**Problem statement:** Only an exact copy of the records, from the line with "- In this case, len" through the last line, is wanted.

————————

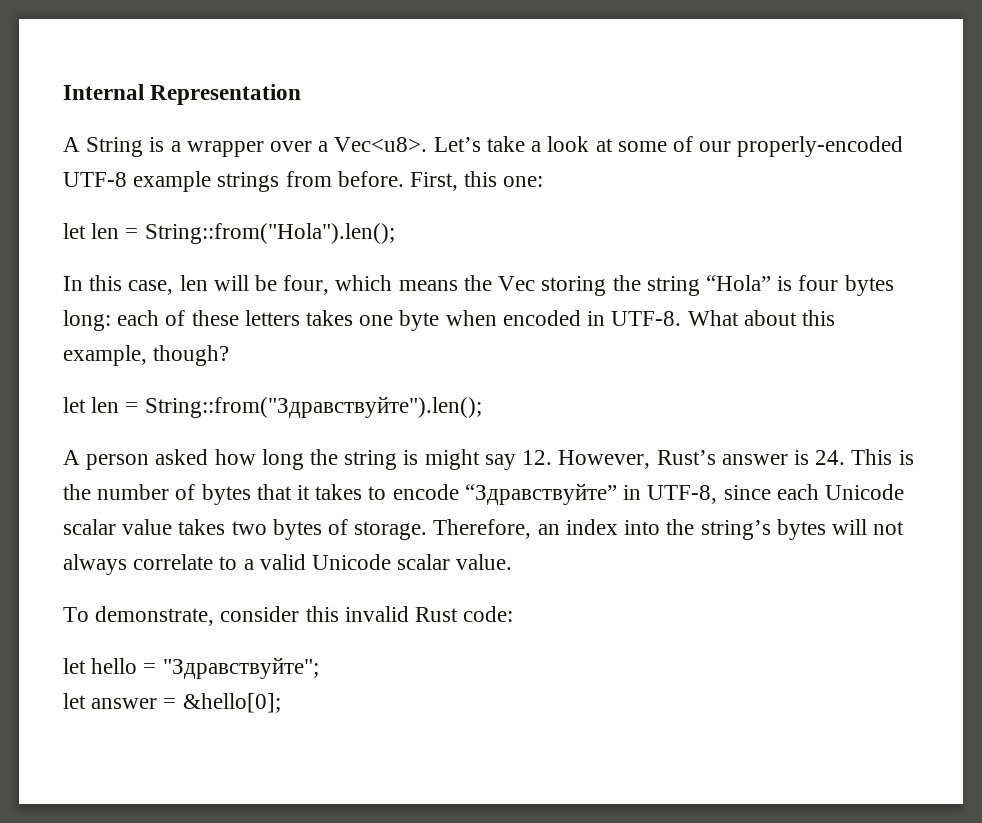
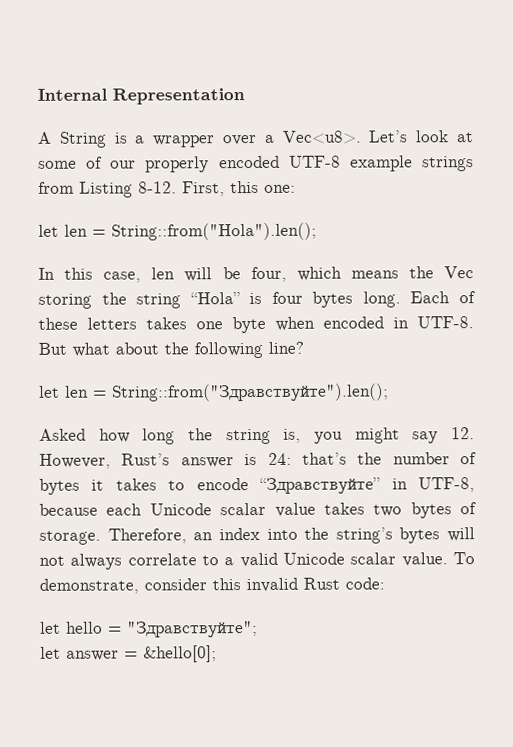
- Let’s take a look at some of our properly-encoded UTF-8 example strings from before.
+ Let’s look at some of our properly encoded UTF-8 example strings from Listing 8-12.
- In this case, len will be four, which means the Vec storing the string “Hola” is four bytes long: each of these letters takes one byte when encoded in UTF-8.
+ In this case, len will be four, which means the Vec storing the string “Hola” is four bytes long. Each of these letters takes one byte when encoded in UTF-8.
- What about this example, though?
+ But what about the following line?
- A person asked how long the string is might say 12. However, Rust’s answer is 24. This is the number of bytes that it takes to encode “Здравствуйте” in UTF-8, since each Unicode scalar value takes two bytes of storage.
+ Asked how long the string is, you might say 12. However, Rust’s answer is 24: that’s the number of bytes it takes to encode “Здравствуйте” in UTF-8, because each Unicode scalar value takes two bytes of storage.
- Therefore, an index into the string’s bytes will not always correlate to a valid Unicode scalar value.
- To demonstrate, consider this invalid Rust code:
+ Therefore, an index into the string’s bytes will not always correlate to a valid Unicode scalar value. To demonstrate, consider this invalid Rust code:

————————

**Solution to this exercise:**
- In this case, len will be four, which means the Vec storing the string “Hola” is four bytes long: each of these letters takes one byte when encoded in UTF-8.
+ In this case, len will be four, which means the Vec storing the string “Hola” is four bytes long. Each of these letters takes one byte when encoded in UTF-8.
- What about this example, though?
+ But what about the following line?
- A person asked how long the string is might say 12. However, Rust’s answer is 24. This is the number of bytes that it takes to encode “Здравствуйте” in UTF-8, since each Unicode scalar value takes two bytes of storage.
+ Asked how long the string is, you might say 12. However, Rust’s answer is 24: that’s the number of bytes it takes to encode “Здравствуйте” in UTF-8, because each Unicode scalar value takes two bytes of storage.
- Therefore, an index into the string’s bytes will not always correlate to a valid Unicode scalar value.
- To demonstrate, consider this invalid Rust code:
+ Therefore, an index into the string’s bytes will not always correlate to a valid Unicode scalar value. To demonstrate, consider this invalid Rust code:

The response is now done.